### Work request
In the entries below, identify every line with the string "staff" and copy it.

Data items
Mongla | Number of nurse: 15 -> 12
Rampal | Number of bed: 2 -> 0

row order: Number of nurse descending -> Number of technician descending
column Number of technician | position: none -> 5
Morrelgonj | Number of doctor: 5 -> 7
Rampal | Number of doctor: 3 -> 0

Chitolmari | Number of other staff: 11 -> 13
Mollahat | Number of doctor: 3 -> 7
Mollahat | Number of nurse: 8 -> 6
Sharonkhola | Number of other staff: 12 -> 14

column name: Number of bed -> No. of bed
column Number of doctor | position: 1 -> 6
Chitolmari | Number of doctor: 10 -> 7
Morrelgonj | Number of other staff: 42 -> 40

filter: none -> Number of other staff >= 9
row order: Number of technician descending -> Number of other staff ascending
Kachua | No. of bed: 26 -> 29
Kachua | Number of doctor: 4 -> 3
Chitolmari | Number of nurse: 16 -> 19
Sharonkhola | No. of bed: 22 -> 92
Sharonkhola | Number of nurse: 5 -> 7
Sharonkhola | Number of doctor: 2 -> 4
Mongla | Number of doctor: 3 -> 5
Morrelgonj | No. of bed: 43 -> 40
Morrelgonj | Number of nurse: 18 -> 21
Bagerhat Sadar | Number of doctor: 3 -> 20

### Reply
Chitolmari | Number of other staff: 11 -> 13
Sharonkhola | Number of other staff: 12 -> 14
Morrelgonj | Number of other staff: 42 -> 40
filter: none -> Number of other staff >= 9
row order: Number of technician descending -> Number of other staff ascending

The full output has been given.